### MATERIAL PROVIDED ###

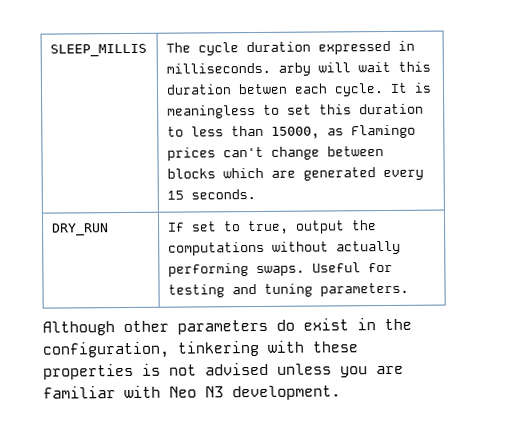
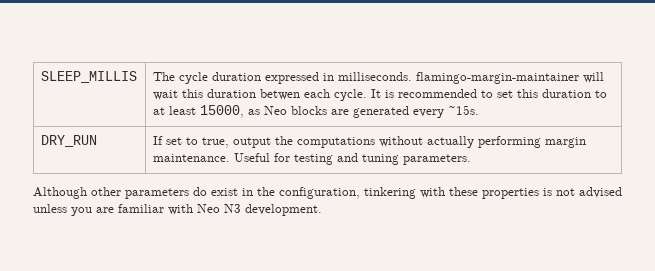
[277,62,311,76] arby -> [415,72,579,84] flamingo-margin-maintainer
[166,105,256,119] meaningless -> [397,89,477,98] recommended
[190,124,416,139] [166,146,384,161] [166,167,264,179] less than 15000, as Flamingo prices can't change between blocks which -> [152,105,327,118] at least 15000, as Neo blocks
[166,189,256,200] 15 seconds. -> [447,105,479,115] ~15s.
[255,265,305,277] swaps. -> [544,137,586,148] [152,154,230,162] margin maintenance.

###
### MATERIAL PROVIDED ###

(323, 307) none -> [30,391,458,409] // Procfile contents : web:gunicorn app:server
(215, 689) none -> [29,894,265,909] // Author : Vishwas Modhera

###

Only the lines that contain the word "none" should be copied from the material.

(323, 307) none -> [30,391,458,409] // Procfile contents : web:gunicorn app:server
(215, 689) none -> [29,894,265,909] // Author : Vishwas Modhera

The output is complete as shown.